Drugs and alcohol have noticeable effects on the immune system’s white blood cells, which protect the body against infectious disease and foreign invaders. Changes to these cells are caused by the direct toxic effects of chemicals (smoking and alcohol). The larger the amount and longer the duration of substance use, the greater the amount of change that occurs.
To counteract these chemical effects, white blood cells “reprogram” their genome (complete DNA set) so they can produce enzymes that metabolize toxins and inflammatory factors. Along the way, they signal other cells to help in their efforts. As they reprogram, the cells don’t change their DNA sequence. Instead, they alter a gene’s methylation (CH3) status, or turn key portions of genes “off” or “on.” Known as “promoters,” this reprogramming controls the amount of enzymes and inflammatory factors produced.
The cell’s alterations of a gene’s methylation status are closely linked to addiction, diseases, and other health changes.
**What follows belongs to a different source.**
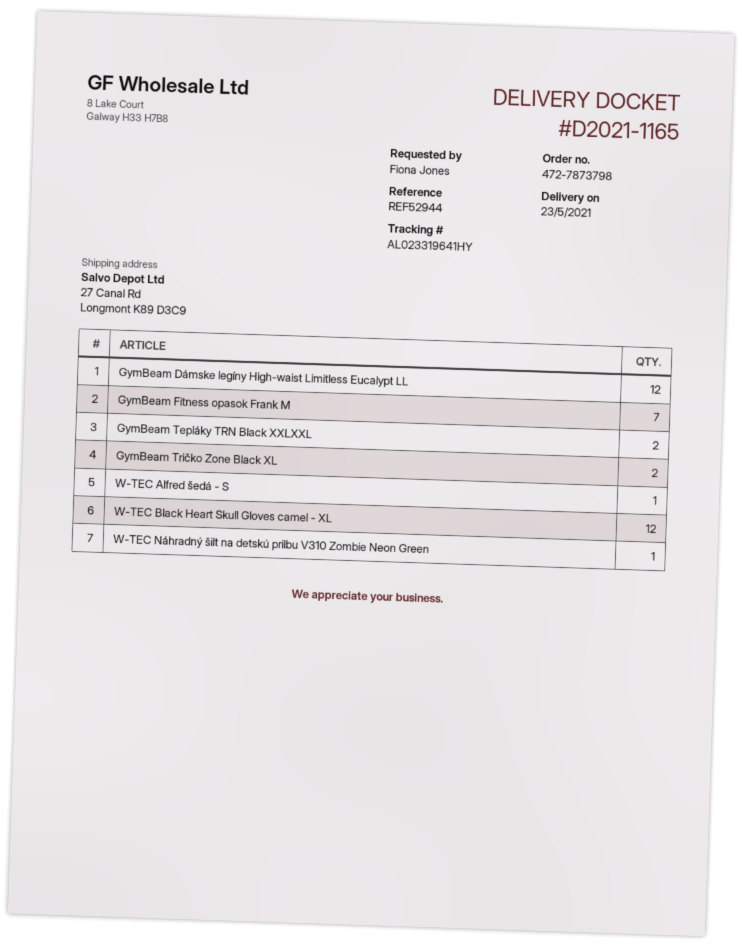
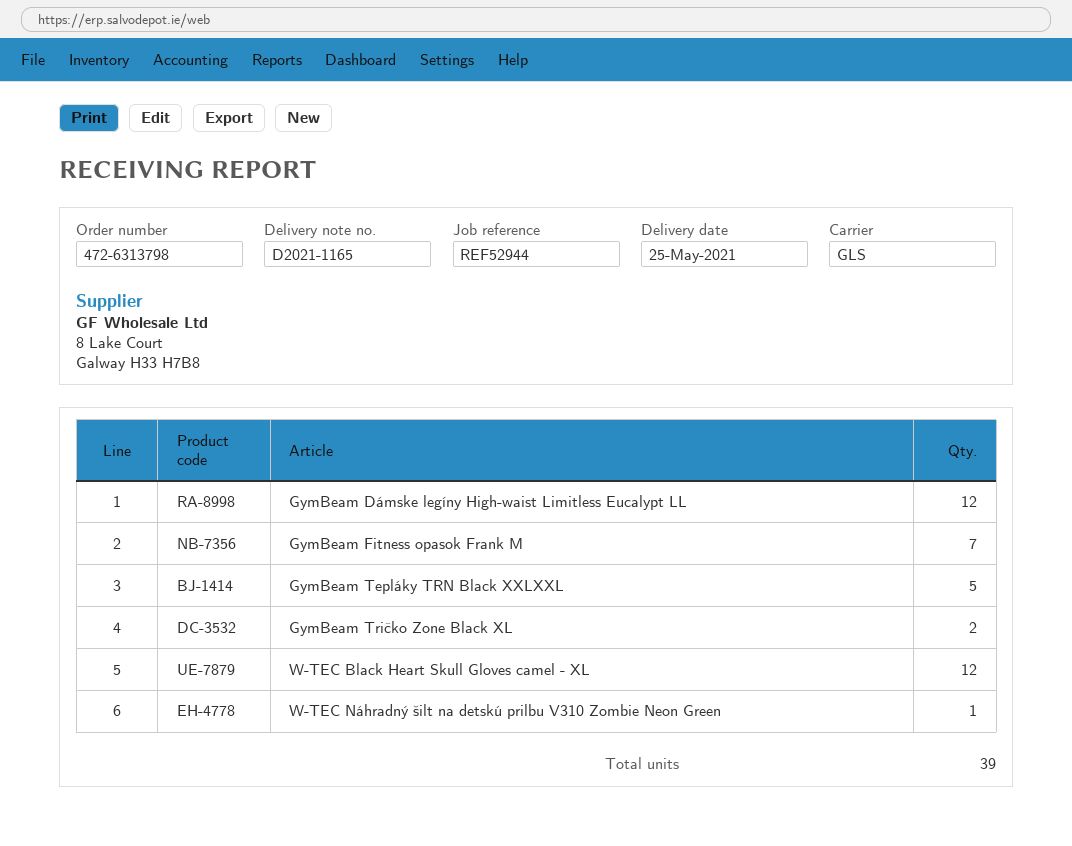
order number: 472-7873798 -> 472-6313798
delivery date: 2021-05-23 -> 2021-05-25
GymBeam Tepláky TRN Black XXLXXL: 2 -> 5
W-TEC Alfred šedá - S: 1 -> none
What is the science behind these patented tests, which can detect subtle and not-so-subtle effects of smoking and alcohol on the metabolism of white blood cells? It rests on a solid core of research findings funded by the National Institutes of Health and reproduced by dozens of independent laboratories.
Our state-of-the-art tests detect this stable epigenetic reprogramming by measuring DNA methylation changes in key genes of critical metabolic and inflammatory pathways. These tests focus on the most critical portions of the genome: the promoters. In general, higher levels of DNA methylation are found in inactive genes; active genes tend to have lower DNA methylation levels.
Figure 1. Smoking alters the methylation (CH3) status or “on/off” status of genes. This change in the “on/off” status is closely linked to addiction and other diseases. Our patented assays focus on the most critical portions of the genome – the promoters – genes closely associated with key health outcomes.
Figure 2. Our assay focuses on the bisulfite converted DNA from the promoters of key genes. Bisulfite conversion, a process invented in the 1990’s, changes non-methylated cytosine bases to uracils. Because DNA polymerases treat uracil like thymine, we can use probes that contain adenosine (A) or cytosine (C) to determine the percent methylation at a given methylation site.